◆ **Task directions**:
Would you retype every record below exactly as written?

◆ **Records provided**:
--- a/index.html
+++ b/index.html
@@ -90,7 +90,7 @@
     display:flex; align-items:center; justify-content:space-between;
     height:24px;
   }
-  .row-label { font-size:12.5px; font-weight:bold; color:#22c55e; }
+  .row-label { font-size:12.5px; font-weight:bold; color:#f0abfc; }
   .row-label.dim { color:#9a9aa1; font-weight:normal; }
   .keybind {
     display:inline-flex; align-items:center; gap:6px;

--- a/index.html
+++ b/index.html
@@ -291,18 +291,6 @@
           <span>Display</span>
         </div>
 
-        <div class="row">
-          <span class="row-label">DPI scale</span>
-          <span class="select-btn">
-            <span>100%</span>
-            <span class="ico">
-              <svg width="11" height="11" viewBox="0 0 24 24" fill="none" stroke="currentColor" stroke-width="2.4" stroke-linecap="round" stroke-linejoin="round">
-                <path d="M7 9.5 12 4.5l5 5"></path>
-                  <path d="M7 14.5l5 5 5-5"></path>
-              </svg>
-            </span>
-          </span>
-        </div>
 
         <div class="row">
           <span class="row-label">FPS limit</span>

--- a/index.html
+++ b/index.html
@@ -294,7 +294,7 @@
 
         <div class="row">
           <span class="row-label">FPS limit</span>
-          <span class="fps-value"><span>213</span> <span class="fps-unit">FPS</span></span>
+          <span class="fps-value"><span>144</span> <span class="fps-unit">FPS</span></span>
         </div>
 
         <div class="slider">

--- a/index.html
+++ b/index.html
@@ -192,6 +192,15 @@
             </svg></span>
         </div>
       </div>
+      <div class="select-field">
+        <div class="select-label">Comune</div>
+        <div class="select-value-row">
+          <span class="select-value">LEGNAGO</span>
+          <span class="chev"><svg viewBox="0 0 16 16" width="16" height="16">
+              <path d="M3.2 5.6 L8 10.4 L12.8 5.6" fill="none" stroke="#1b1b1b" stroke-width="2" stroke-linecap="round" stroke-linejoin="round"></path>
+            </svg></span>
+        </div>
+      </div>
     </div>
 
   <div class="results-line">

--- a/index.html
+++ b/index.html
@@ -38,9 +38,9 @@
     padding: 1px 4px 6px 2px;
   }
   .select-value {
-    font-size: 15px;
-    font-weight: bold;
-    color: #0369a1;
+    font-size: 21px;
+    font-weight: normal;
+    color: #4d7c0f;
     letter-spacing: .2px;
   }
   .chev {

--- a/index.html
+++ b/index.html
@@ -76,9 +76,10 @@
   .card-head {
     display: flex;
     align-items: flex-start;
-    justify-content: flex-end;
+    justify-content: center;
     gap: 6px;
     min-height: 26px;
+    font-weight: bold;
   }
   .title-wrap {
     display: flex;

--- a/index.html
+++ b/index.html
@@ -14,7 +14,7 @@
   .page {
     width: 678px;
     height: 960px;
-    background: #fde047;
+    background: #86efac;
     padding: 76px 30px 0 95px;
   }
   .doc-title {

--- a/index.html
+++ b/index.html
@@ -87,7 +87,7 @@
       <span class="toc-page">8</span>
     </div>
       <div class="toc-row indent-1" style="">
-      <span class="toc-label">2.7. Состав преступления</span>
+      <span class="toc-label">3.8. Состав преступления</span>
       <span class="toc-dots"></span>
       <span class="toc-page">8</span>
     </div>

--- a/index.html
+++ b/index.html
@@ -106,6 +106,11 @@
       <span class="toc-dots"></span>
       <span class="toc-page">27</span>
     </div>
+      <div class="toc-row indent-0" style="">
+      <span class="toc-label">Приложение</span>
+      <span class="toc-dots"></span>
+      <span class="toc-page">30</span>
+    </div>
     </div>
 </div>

◆ **Result**:
--- a/index.html
+++ b/index.html
@@ -90,7 +90,7 @@
     display:flex; align-items:center; justify-content:space-between;
     height:24px;
   }
-  .row-label { font-size:12.5px; font-weight:bold; color:#22c55e; }
+  .row-label { font-size:12.5px; font-weight:bold; color:#f0abfc; }
   .row-label.dim { color:#9a9aa1; font-weight:normal; }
   .keybind {
     display:inline-flex; align-items:center; gap:6px;

--- a/index.html
+++ b/index.html
@@ -291,18 +291,6 @@
           <span>Display</span>
         </div>
 
-        <div class="row">
-          <span class="row-label">DPI scale</span>
-          <span class="select-btn">
-            <span>100%</span>
-            <span class="ico">
-              <svg width="11" height="11" viewBox="0 0 24 24" fill="none" stroke="currentColor" stroke-width="2.4" stroke-linecap="round" stroke-linejoin="round">
-                <path d="M7 9.5 12 4.5l5 5"></path>
-                  <path d="M7 14.5l5 5 5-5"></path>
-              </svg>
-            </span>
-          </span>
-        </div>
 
         <div class="row">
           <span class="row-label">FPS limit</span>

--- a/index.html
+++ b/index.html
@@ -294,7 +294,7 @@
 
         <div class="row">
           <span class="row-label">FPS limit</span>
-          <span class="fps-value"><span>213</span> <span class="fps-unit">FPS</span></span>
+          <span class="fps-value"><span>144</span> <span class="fps-unit">FPS</span></span>
         </div>
 
         <div class="slider">

--- a/index.html
+++ b/index.html
@@ -192,6 +192,15 @@
             </svg></span>
         </div>
       </div>
+      <div class="select-field">
+        <div class="select-label">Comune</div>
+        <div class="select-value-row">
+          <span class="select-value">LEGNAGO</span>
+          <span class="chev"><svg viewBox="0 0 16 16" width="16" height="16">
+              <path d="M3.2 5.6 L8 10.4 L12.8 5.6" fill="none" stroke="#1b1b1b" stroke-width="2" stroke-linecap="round" stroke-linejoin="round"></path>
+            </svg></span>
+        </div>
+      </div>
     </div>
 
   <div class="results-line">

--- a/index.html
+++ b/index.html
@@ -38,9 +38,9 @@
     padding: 1px 4px 6px 2px;
   }
   .select-value {
-    font-size: 15px;
-    font-weight: bold;
-    color: #0369a1;
+    font-size: 21px;
+    font-weight: normal;
+    color: #4d7c0f;
     letter-spacing: .2px;
   }
   .chev {

--- a/index.html
+++ b/index.html
@@ -76,9 +76,10 @@
   .card-head {
     display: flex;
     align-items: flex-start;
-    justify-content: flex-end;
+    justify-content: center;
     gap: 6px;
     min-height: 26px;
+    font-weight: bold;
   }
   .title-wrap {
     display: flex;

--- a/index.html
+++ b/index.html
@@ -14,7 +14,7 @@
   .page {
     width: 678px;
     height: 960px;
-    background: #fde047;
+    background: #86efac;
     padding: 76px 30px 0 95px;
   }
   .doc-title {

--- a/index.html
+++ b/index.html
@@ -87,7 +87,7 @@
       <span class="toc-page">8</span>
     </div>
       <div class="toc-row indent-1" style="">
-      <span class="toc-label">2.7. Состав преступления</span>
+      <span class="toc-label">3.8. Состав преступления</span>
       <span class="toc-dots"></span>
       <span class="toc-page">8</span>
     </div>

--- a/index.html
+++ b/index.html
@@ -106,6 +106,11 @@
       <span class="toc-dots"></span>
       <span class="toc-page">27</span>
     </div>
+      <div class="toc-row indent-0" style="">
+      <span class="toc-label">Приложение</span>
+      <span class="toc-dots"></span>
+      <span class="toc-page">30</span>
+    </div>
     </div>
 </div>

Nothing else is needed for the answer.